## Required action:
The records below hold a stretch from the line with "discount: none -> 50.00" through the line with "total: 1238.83 -> 1186.82"; return exactly those lines, ends included, and nothing more.
**** Given records
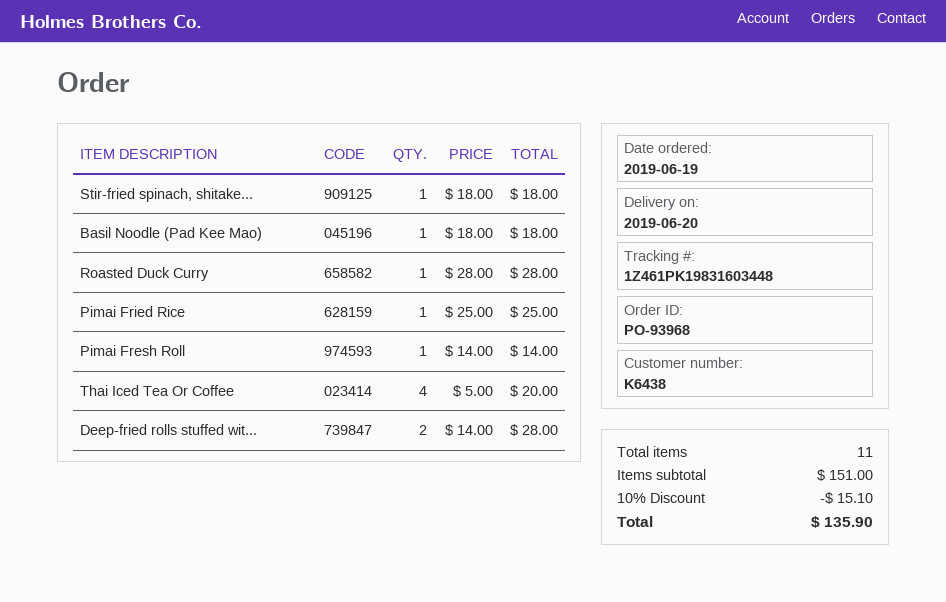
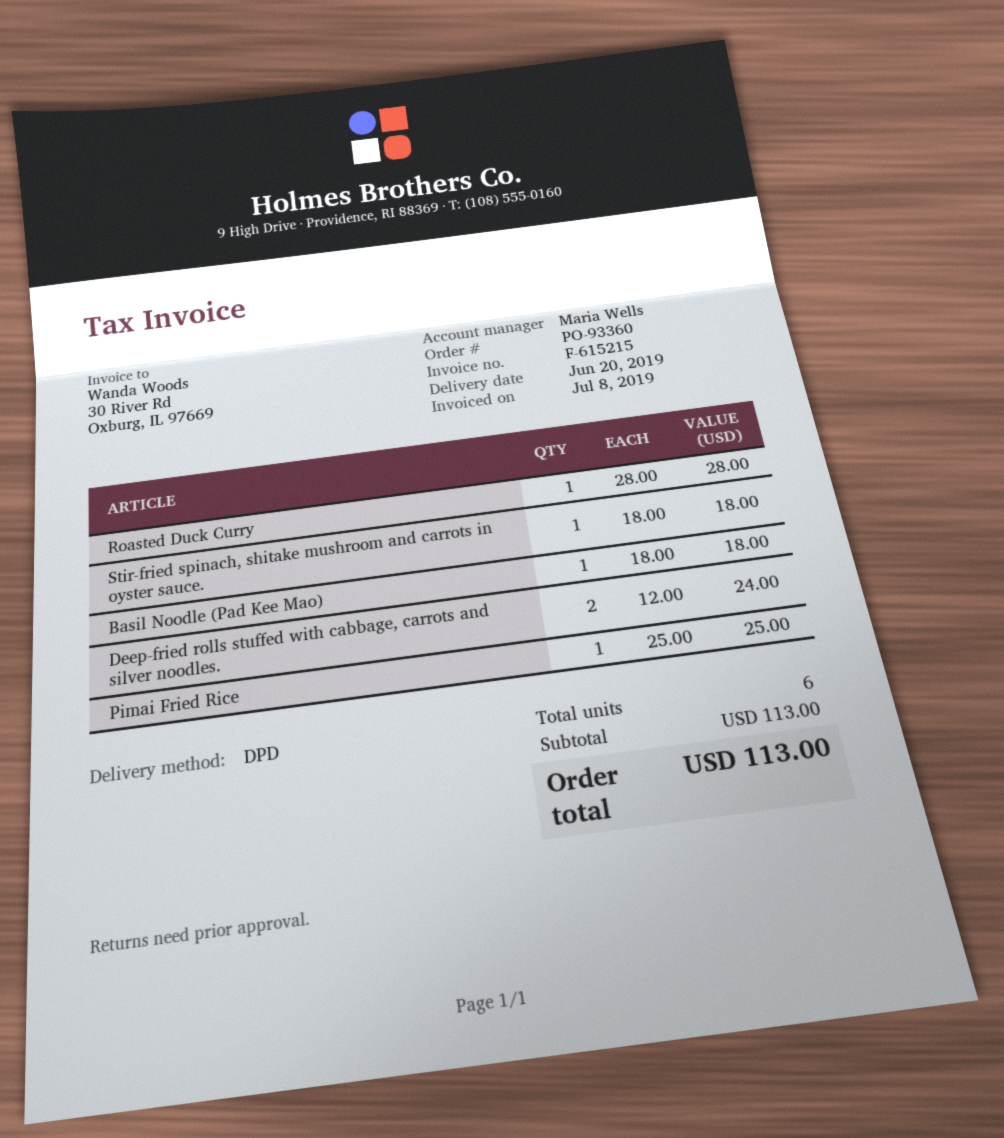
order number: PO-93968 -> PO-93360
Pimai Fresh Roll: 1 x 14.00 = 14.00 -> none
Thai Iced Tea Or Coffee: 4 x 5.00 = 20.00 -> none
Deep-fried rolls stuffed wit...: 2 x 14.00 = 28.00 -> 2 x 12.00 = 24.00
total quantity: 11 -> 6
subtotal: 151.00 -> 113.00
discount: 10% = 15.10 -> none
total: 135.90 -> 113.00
********
**** Given records
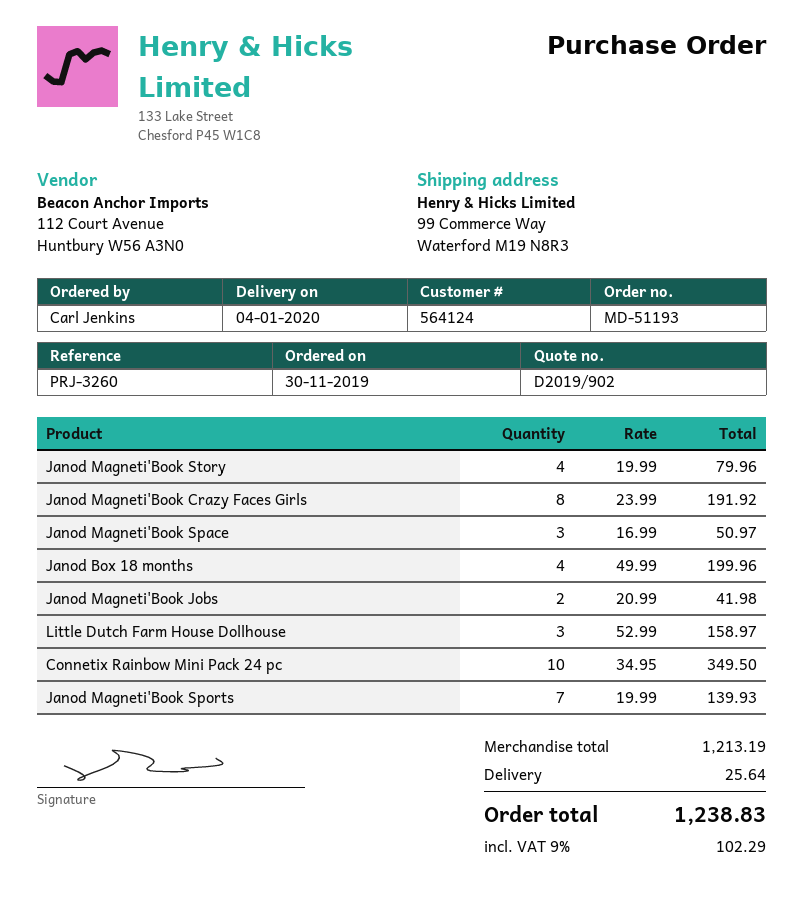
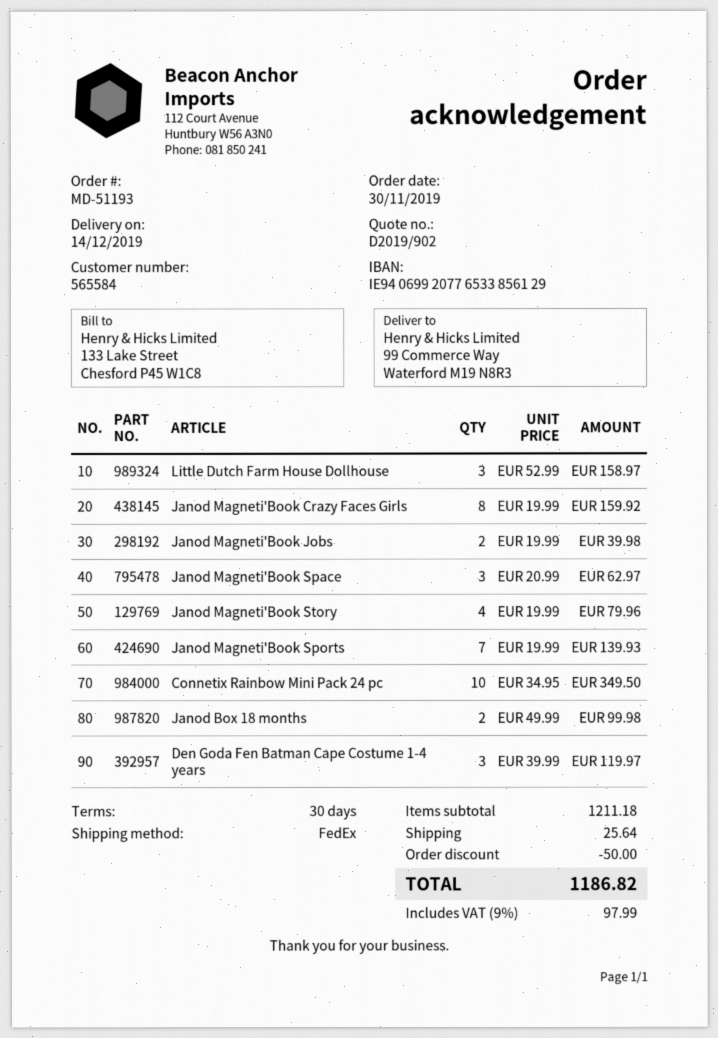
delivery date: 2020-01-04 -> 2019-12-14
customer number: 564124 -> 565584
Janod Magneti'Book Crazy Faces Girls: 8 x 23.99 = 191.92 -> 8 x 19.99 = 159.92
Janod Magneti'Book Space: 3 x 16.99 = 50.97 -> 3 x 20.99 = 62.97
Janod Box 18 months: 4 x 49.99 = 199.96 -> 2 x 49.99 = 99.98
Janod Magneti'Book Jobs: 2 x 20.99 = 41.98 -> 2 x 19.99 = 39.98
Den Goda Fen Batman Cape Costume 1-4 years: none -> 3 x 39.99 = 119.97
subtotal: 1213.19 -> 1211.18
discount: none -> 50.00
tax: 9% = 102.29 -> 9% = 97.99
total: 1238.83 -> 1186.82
********
## Task result:
discount: none -> 50.00
tax: 9% = 102.29 -> 9% = 97.99
total: 1238.83 -> 1186.82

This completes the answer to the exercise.